Web interface edit records
--- START ---
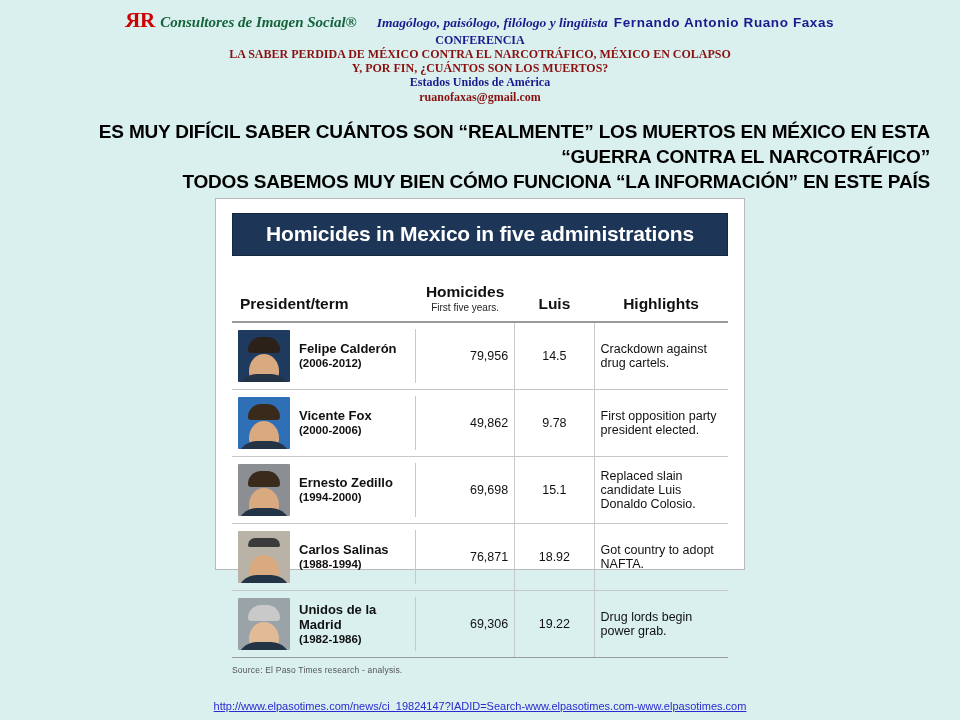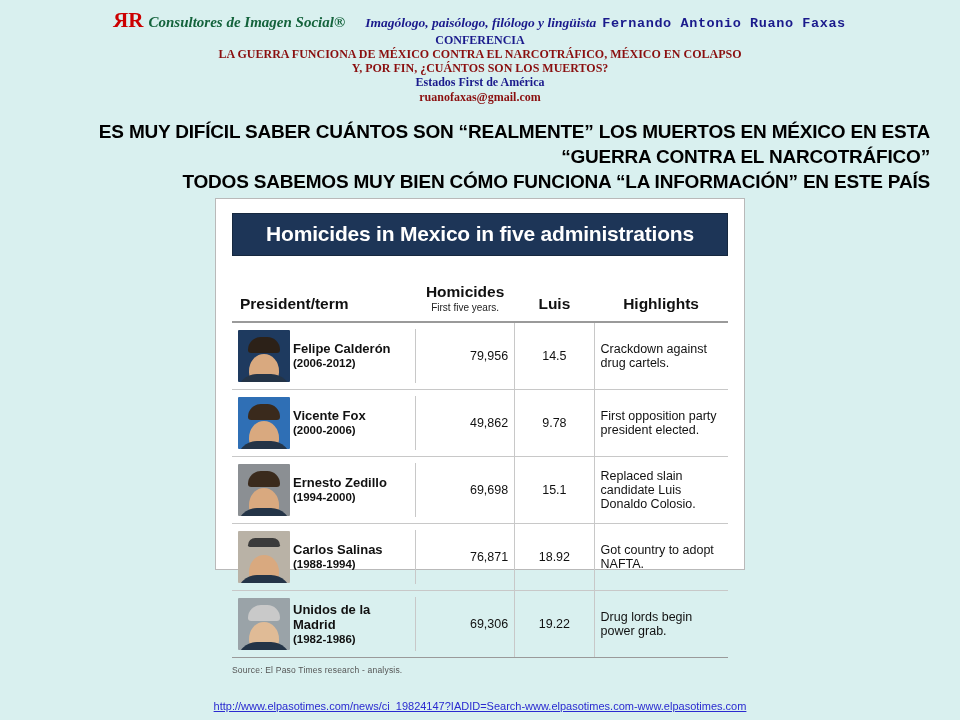--- a/index.html
+++ b/index.html
@@ -59,7 +59,7 @@
     text-align: right;
   }
   .author-name {
-    font-family: Liberation Mono, monospace;
+    font-family: Liberation Sans, sans-serif;
     font-weight: bold;
     font-size: 13.5px;
     color: #1a1a8c;

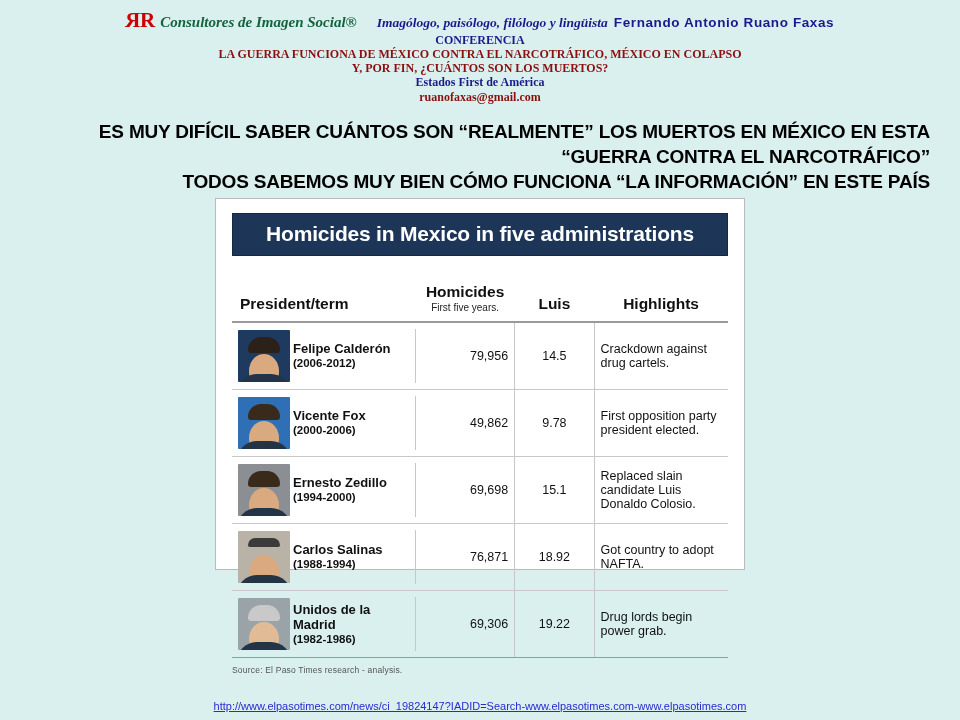--- a/index.html
+++ b/index.html
@@ -286,7 +286,7 @@
     <span class="author-name">Fernando Antonio Ruano Faxas</span>
   </div>
   <div class="conf-line">CONFERENCIA</div>
-  <div class="conf-title">LA GUERRA FUNCIONA DE MÉXICO CONTRA EL NARCOTRÁFICO, MÉXICO EN COLAPSO</div>
+  <div class="conf-title">LA SABER PERDIDA DE MÉXICO CONTRA EL NARCOTRÁFICO, MÉXICO EN COLAPSO</div>
   <div class="conf-title">Y, POR FIN, ¿CUÁNTOS SON LOS MUERTOS?</div>
   <div class="conf-line">Estados First de América</div>
   <div class="conf-email">ruanofaxas@gmail.com</div>

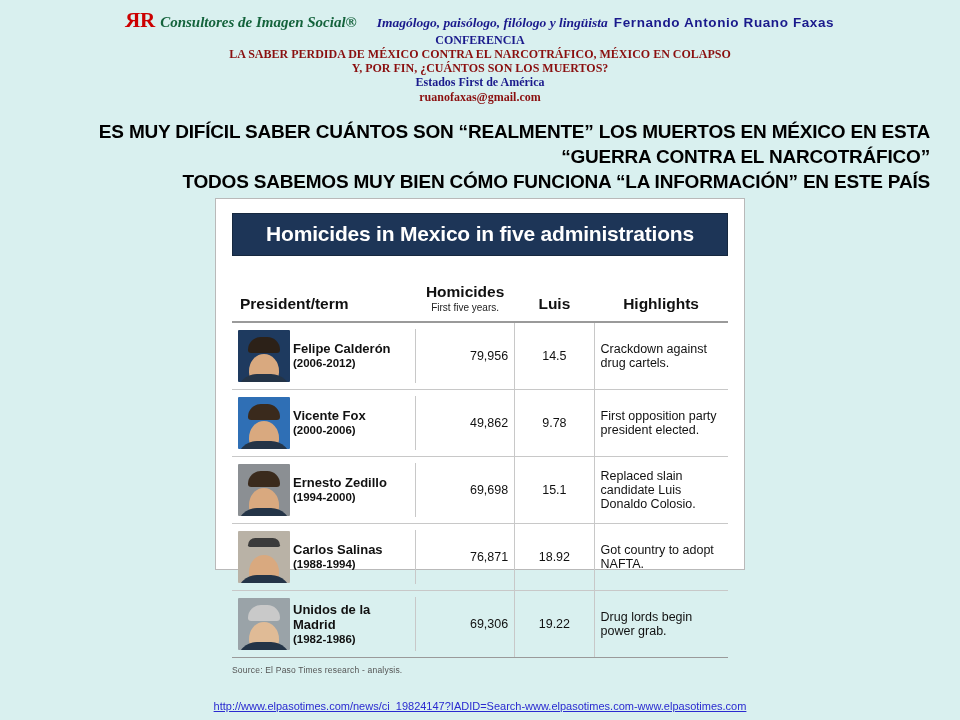--- a/index.html
+++ b/index.html
@@ -288,7 +288,7 @@
   <div class="conf-line">CONFERENCIA</div>
   <div class="conf-title">LA SABER PERDIDA DE MÉXICO CONTRA EL NARCOTRÁFICO, MÉXICO EN COLAPSO</div>
   <div class="conf-title">Y, POR FIN, ¿CUÁNTOS SON LOS MUERTOS?</div>
-  <div class="conf-line">Estados First de América</div>
+  <div class="conf-line">Estados Unidos de América</div>
   <div class="conf-email">ruanofaxas@gmail.com</div>
 </div>
 

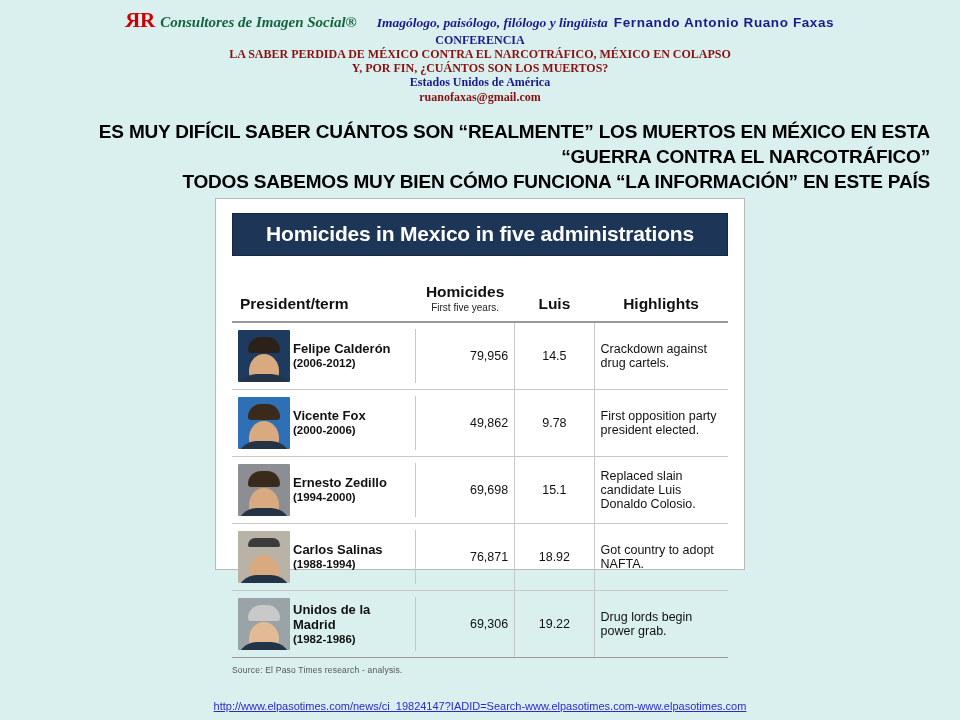--- a/index.html
+++ b/index.html
@@ -166,7 +166,7 @@
   .pres-cell {
     display: flex;
     align-items: center;
-    gap: 3px;
+    gap: 9px;
     border-right: 1px solid #c8c8c8;
     padding-right: 0;
     margin-right: -6px;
--- END ---
--- PROBLEM DESCRIPTION ---
Every line that holds the string "NARCOTRÁFICO" must be copied from the records above.

--- OUTPUT BELOW ---
-  <div class="conf-title">LA GUERRA FUNCIONA DE MÉXICO CONTRA EL NARCOTRÁFICO, MÉXICO EN COLAPSO</div>
+  <div class="conf-title">LA SABER PERDIDA DE MÉXICO CONTRA EL NARCOTRÁFICO, MÉXICO EN COLAPSO</div>
   <div class="conf-title">LA SABER PERDIDA DE MÉXICO CONTRA EL NARCOTRÁFICO, MÉXICO EN COLAPSO</div>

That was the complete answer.